Before-and-after change records
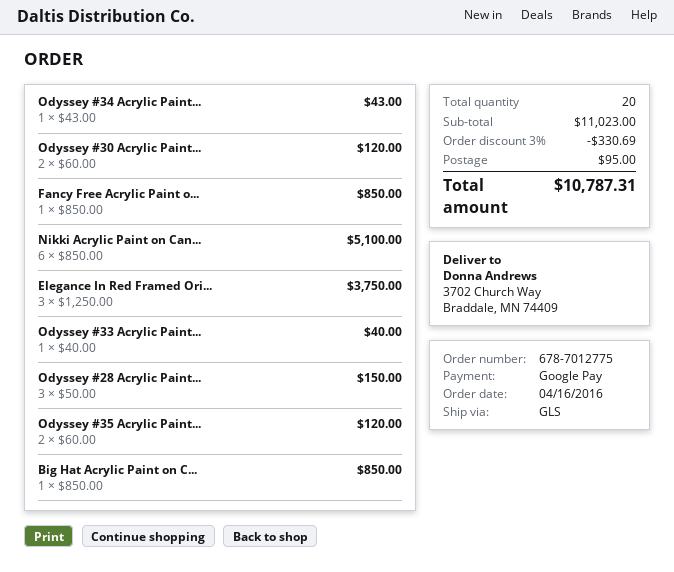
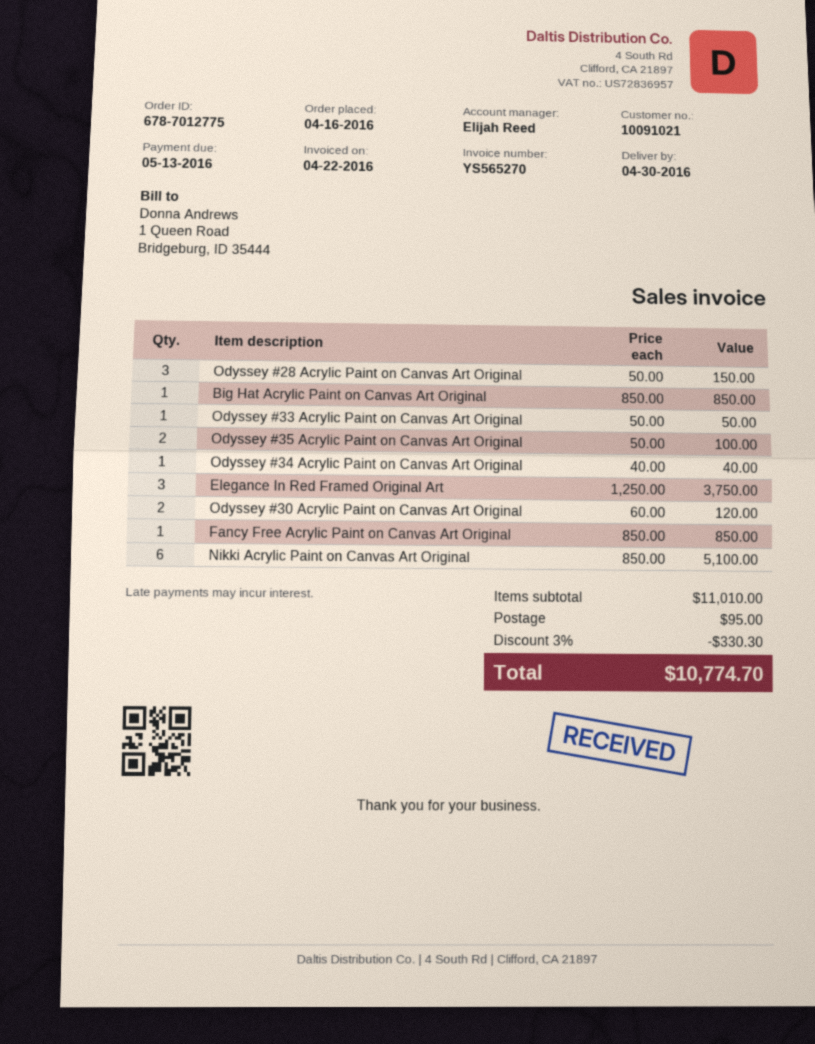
Odyssey #34 Acrylic Paint...: 1 x 43.00 = 43.00 -> 1 x 40.00 = 40.00
Odyssey #33 Acrylic Paint...: 1 x 40.00 = 40.00 -> 1 x 50.00 = 50.00
Odyssey #35 Acrylic Paint...: 2 x 60.00 = 120.00 -> 2 x 50.00 = 100.00
subtotal: 11023.00 -> 11010.00
discount: 3% = 330.69 -> 3% = 330.30
total: 10787.31 -> 10774.70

WHAT IS NEEDED:
Please go through the data above and copy each line that has the word "Paint".

ANSWER TO THIS EXERCISE:
Odyssey #34 Acrylic Paint...: 1 x 43.00 = 43.00 -> 1 x 40.00 = 40.00
Odyssey #33 Acrylic Paint...: 1 x 40.00 = 40.00 -> 1 x 50.00 = 50.00
Odyssey #35 Acrylic Paint...: 2 x 60.00 = 120.00 -> 2 x 50.00 = 100.00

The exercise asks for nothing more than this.